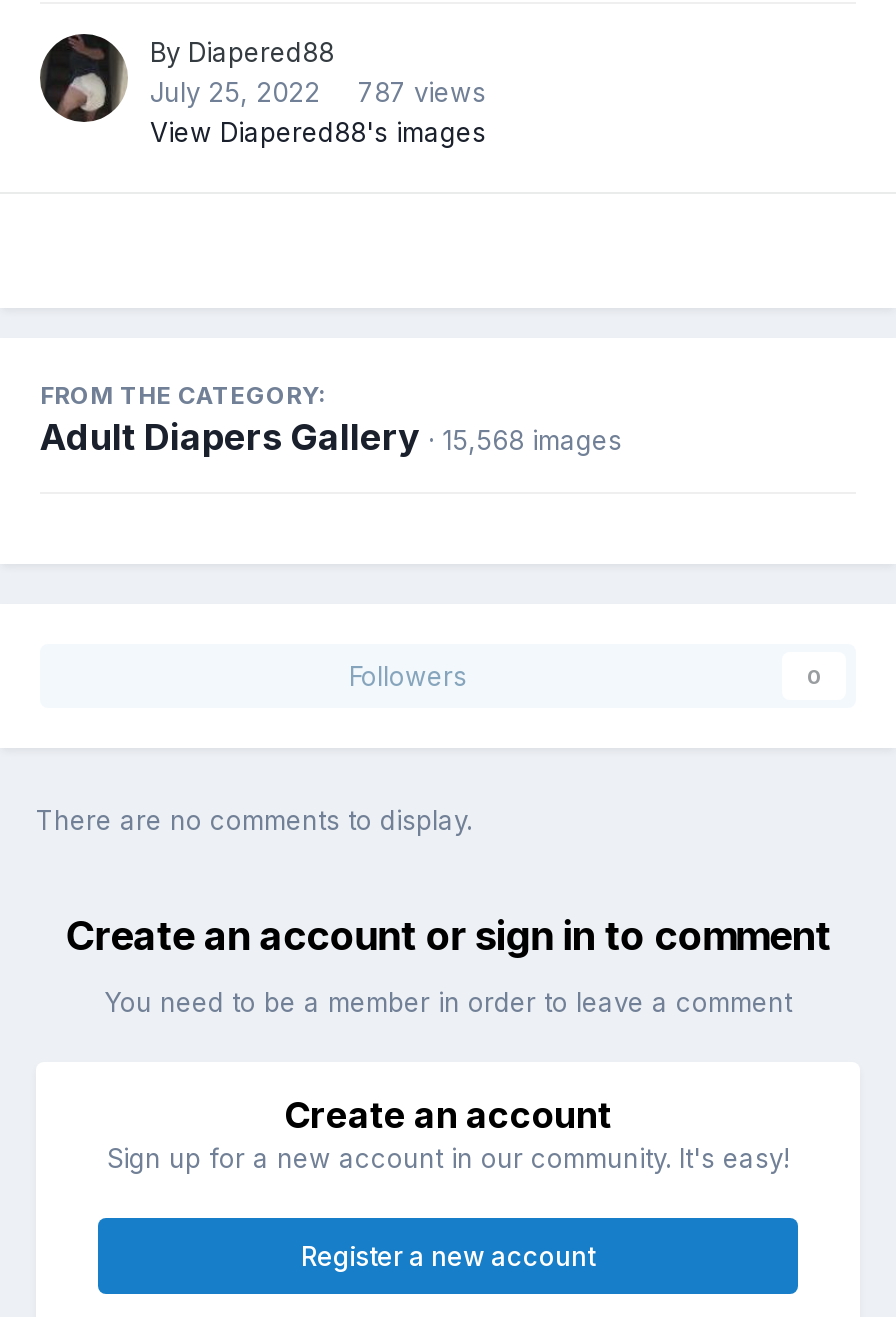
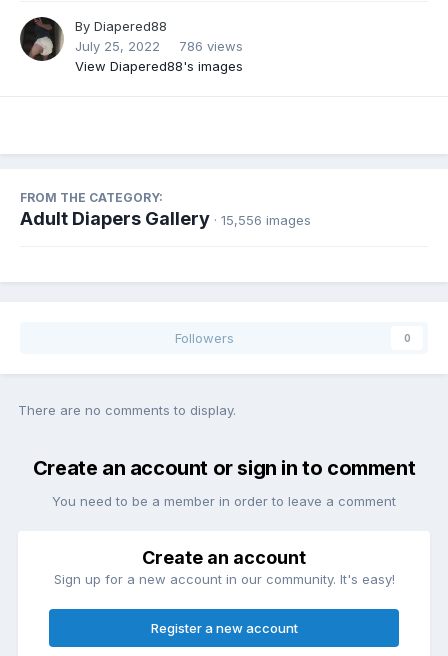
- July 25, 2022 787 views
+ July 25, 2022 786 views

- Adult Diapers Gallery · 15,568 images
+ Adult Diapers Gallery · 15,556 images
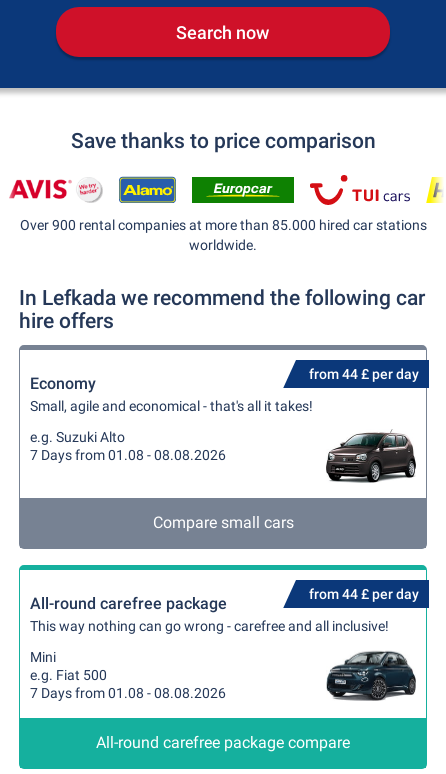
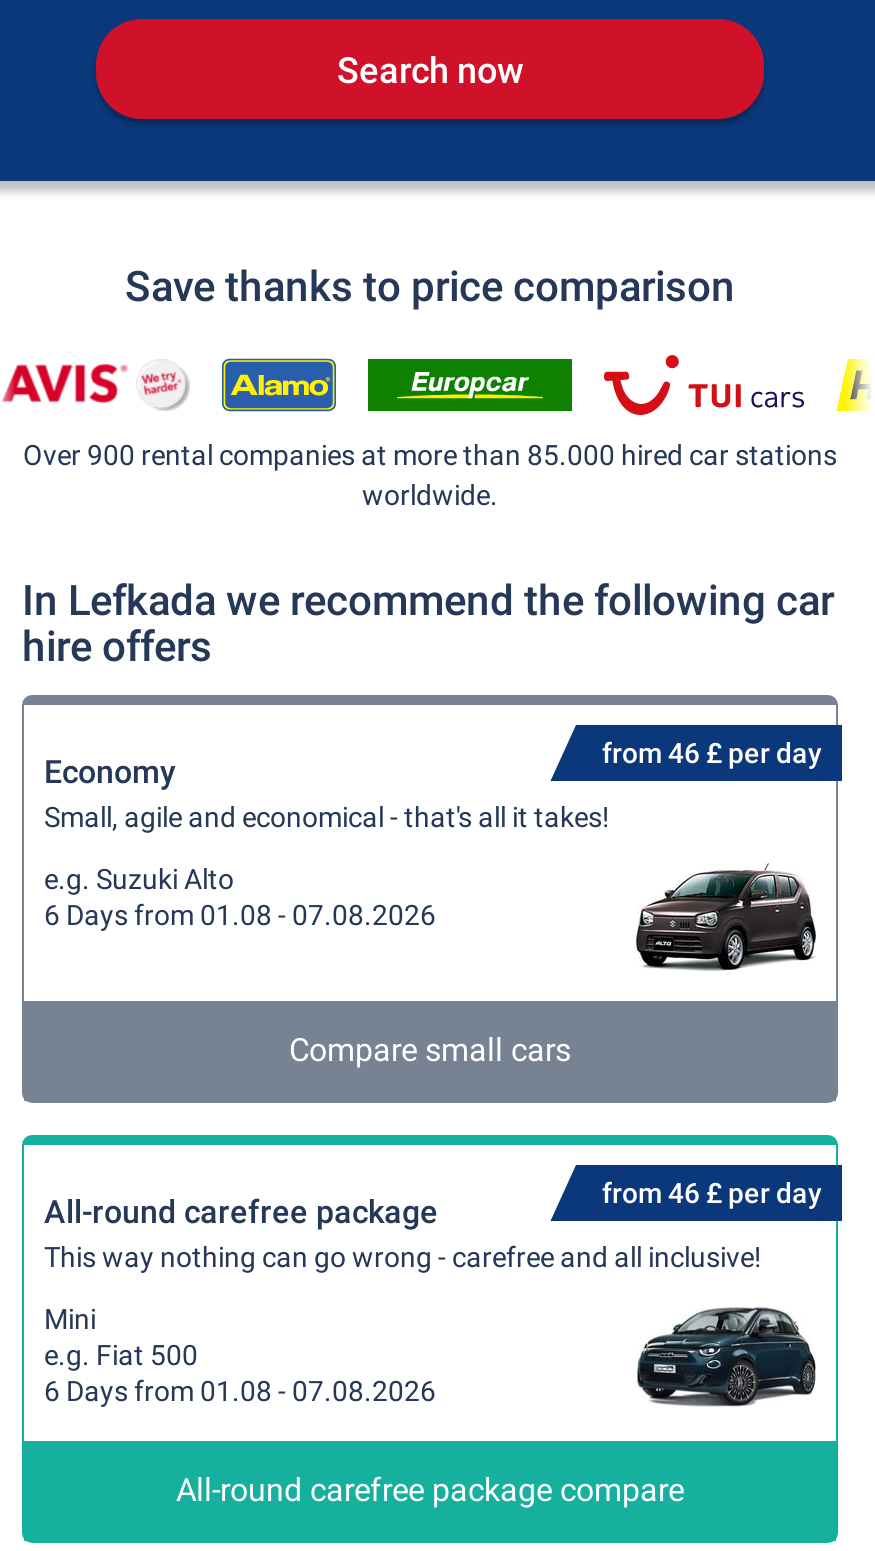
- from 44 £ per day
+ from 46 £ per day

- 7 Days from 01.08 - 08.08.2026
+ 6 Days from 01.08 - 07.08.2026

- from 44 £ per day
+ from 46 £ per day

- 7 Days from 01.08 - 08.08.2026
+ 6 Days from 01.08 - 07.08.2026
++++++++++
▶ [What needs to be done] With the images omitted, output all entries exactly as given.

▶ [Response for this exercise]
- July 25, 2022 787 views
+ July 25, 2022 786 views

- Adult Diapers Gallery · 15,568 images
+ Adult Diapers Gallery · 15,556 images
- from 44 £ per day
+ from 46 £ per day

- 7 Days from 01.08 - 08.08.2026
+ 6 Days from 01.08 - 07.08.2026

- from 44 £ per day
+ from 46 £ per day

- 7 Days from 01.08 - 08.08.2026
+ 6 Days from 01.08 - 07.08.2026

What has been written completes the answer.